Siempre me ha gustado la ciencia ficción. Uno de mis programas favoritos es 'Star Trek'. Me gustan los viajes, donde cae mi mente, porque te dan una premisa y, de repente, dices: '¡Oh!' y me fascina.
Creo que si voy a hacer ciencia ficción, me voy a ir por un camino nuevo que quiero explorar.
La ciencia ficción no está más dirigida a los científicos que las historias de fantasmas están escritas por fantasmas.
El mejor elogio que puedo hacer a un libro de ciencia ficción es que es "surrealista plausible"; logra sentirse como una extrapolación implacable desde hoy, aunque sorprenda con consecuencias inesperadas de esa extrapolación.
La ciencia ficción tiene una forma de dejar de hablar sobre dónde estamos en el mundo y permite ser un poco de un filósofo popular sin ser didáctico.
Me gusta la ciencia ficción.

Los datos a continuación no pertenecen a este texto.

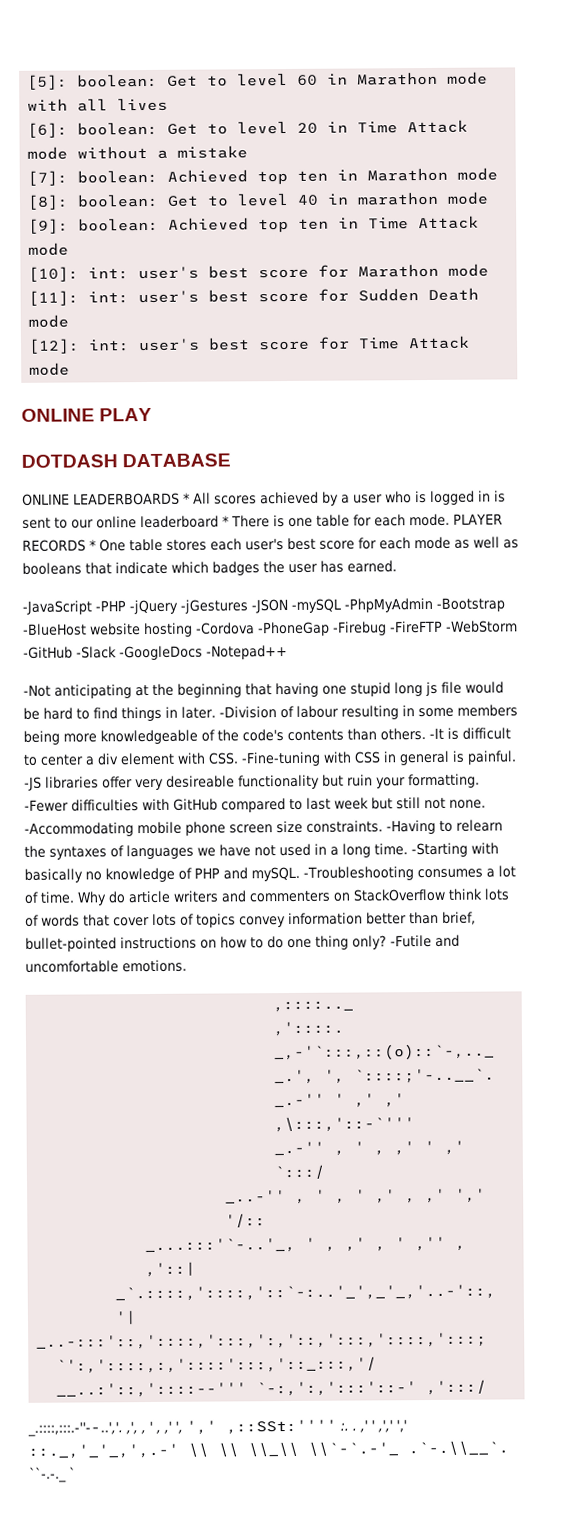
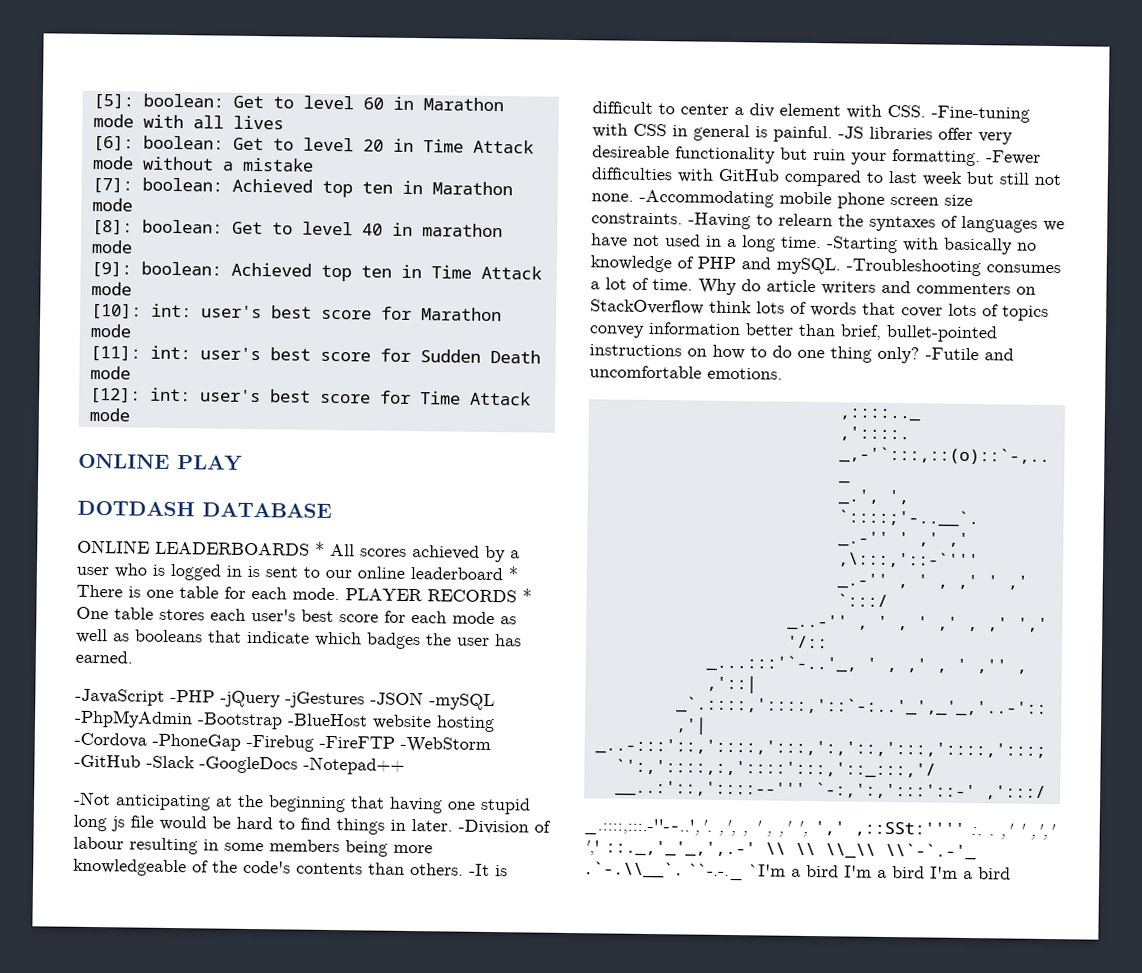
[69,1466,76,1479] ` -> [749,864,1011,880] `I'm a bird I'm a bird I'm a bird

Tomé todas las clases aceleradas en la escuela. Soy un poco idiota.
Me gusta la ciencia ficción y la física, cosas así. Los planetas que caen en los agujeros negros, los diversos vórtices que crean posibilidades y lo que sucede al otro lado del agujero negro. Para mí, es el estudio microscópico del universo macrocósmico en el hombre, y por eso me atrae.
Hay relativamente pocos libros de ciencia ficción o fantasía en los que el personaje principal sea una persona de edad.
La ciencia ficción tiene su propia historia, su propio legado de lo que se ha hecho, lo que ha sido reemplazado, lo que forma parte del mobiliario y prácticamente de la fábrica ahora, que no es más que una broma... y así sucesivamente. Es simplemente absurdo, así como cómicamente arrogante, hacer caso omiso de todo esto y dejar de hacer la investigación más básica.
Yo estaría más asustado como escritor si la gente pensara que mis películas eran ciencia ficción.
Algunas ideas que tiene para masticar, y luego rodar en torno a un lote, jugar con ellos antes de poder convertirlos en la moderna ciencia ficción.
En Polonia, mi público son todas las mujeres entre 18 y 30 años. En las convenciones en Estados Unidos, hay multitudes de fantasía y ciencia ficción. En Harvard, el público es completamente diferente. Es tan esquizofrénico.